Willowlamp’s stainless-steel-and-brass Faraway Tree chandelier dominates the main house’s dining area, where faux-suede chairs pull up to a custom stained-oak table.
While the white-painted oak paneling that leads to the home’s main staircase (opposite) is original, the high-gloss stained-oak flooring is new. “What was there was just barely existing,” Barratt-Campbell notes. A new oak tabletop at the base of the stairs pairs with an antique cast-iron base from France. “It’s lovely to work with old elements and bring them to life again,” she adds.

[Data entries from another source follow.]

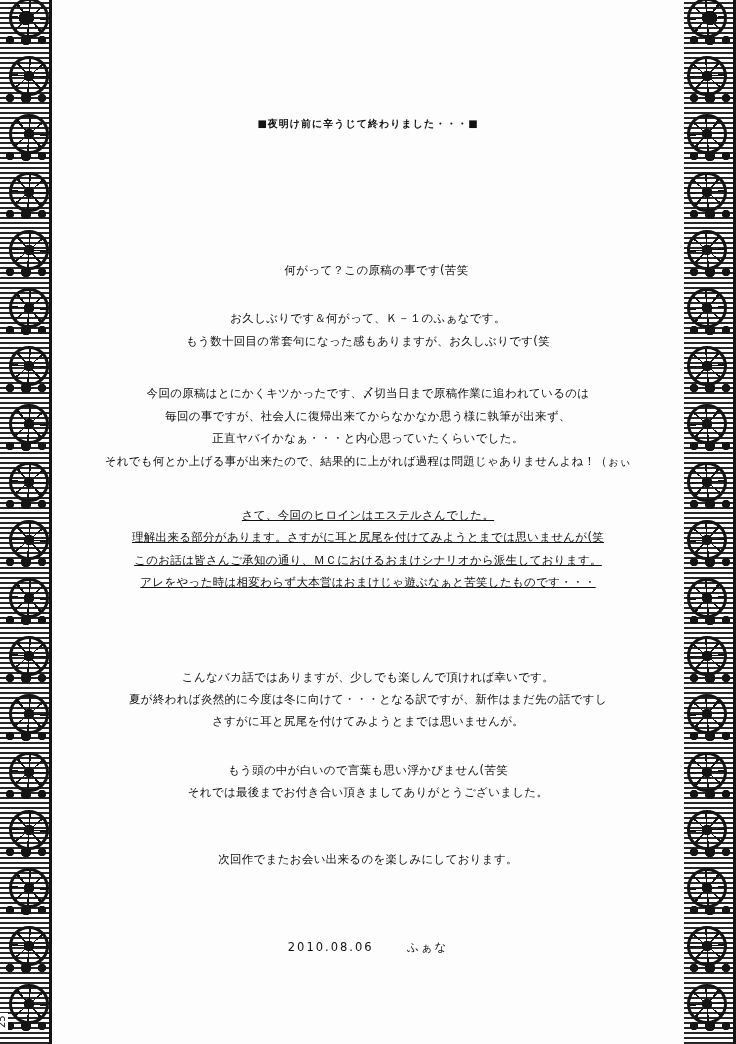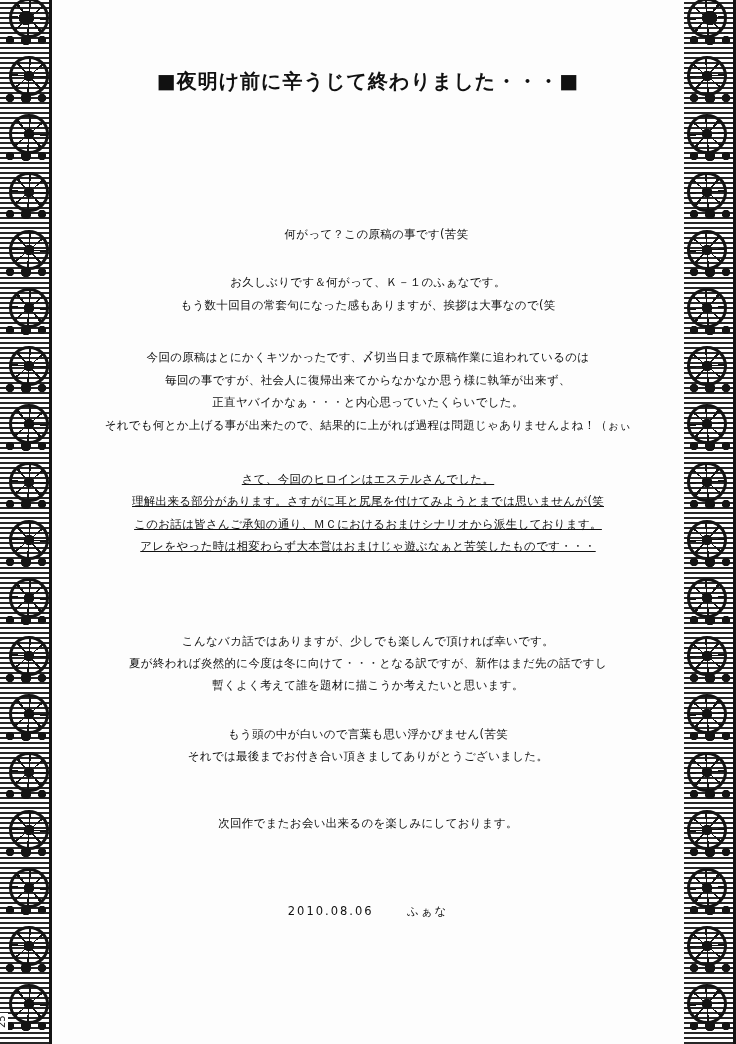"■夜明け前に辛うじて終わりました・・・■" .doc-title { font-size: 20px -> 10px; padding-top: 68px -> 117px }
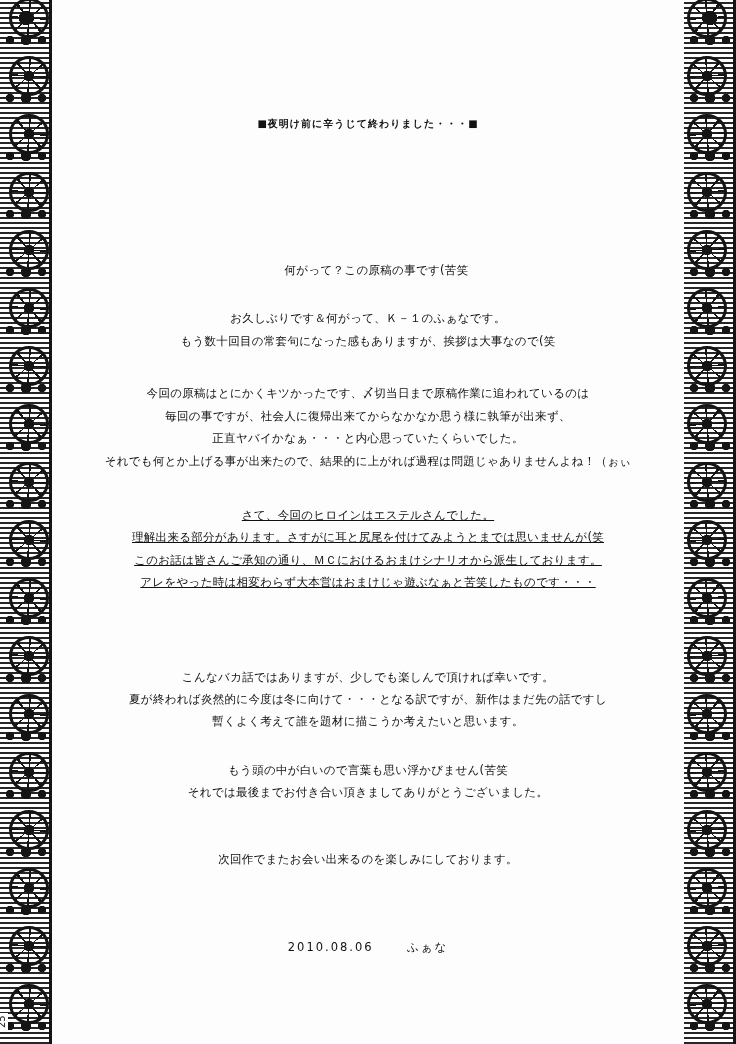"もう数十回目の常套句になった感もありますが、挨拶は大事なので(笑" p { text: 挨拶は大事なので -> お久しぶりです }
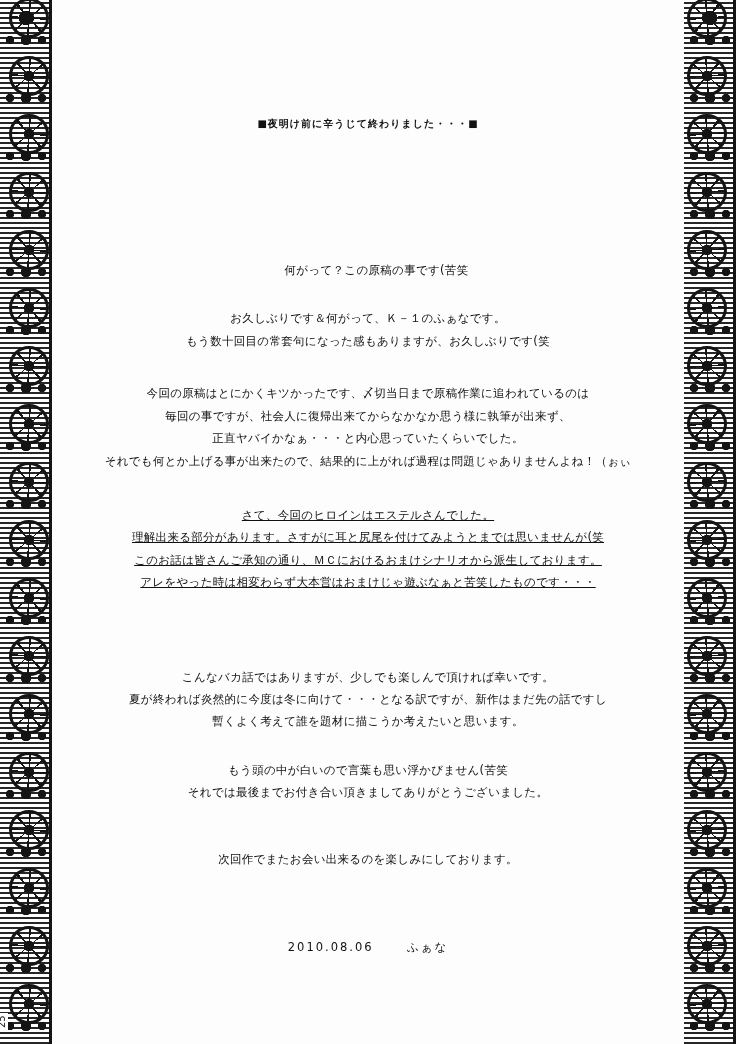"暫くよく考えて誰を題材に描こうか考えたいと思います。" p { text: 暫くよく考えて誰を題材に描こうか考えたいと思います -> さすがに耳と尻尾を付けてみようとまでは思いませんが }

Upstairs, in the 1,500-square-foot master suite, sand-hued linen upholsters a paneled headboard in the master bedroom. The soft viscose carpet extends to the dressing room, where a custom vanity with a cowhide stool conceals a mirror embossed in leather. An ottoman, also upholstered in linen, doubles as a storage container, and all wardrobes are custom. “These really beautiful drawers with glass fronts let you see everything inside,” Barratt-Campbell says.
Comfort and convenience take precedence in the master bath, where stainless-steel hot boxes keep towels warm and two steps lead to his-and-her showers. “I always try and do two—it is a necessity,” Barratt-Campbell explains. Two can likely also fit in the custom bathtub, which—at 7 feet long and 5 feet wide—is a palatial retreat in its own right.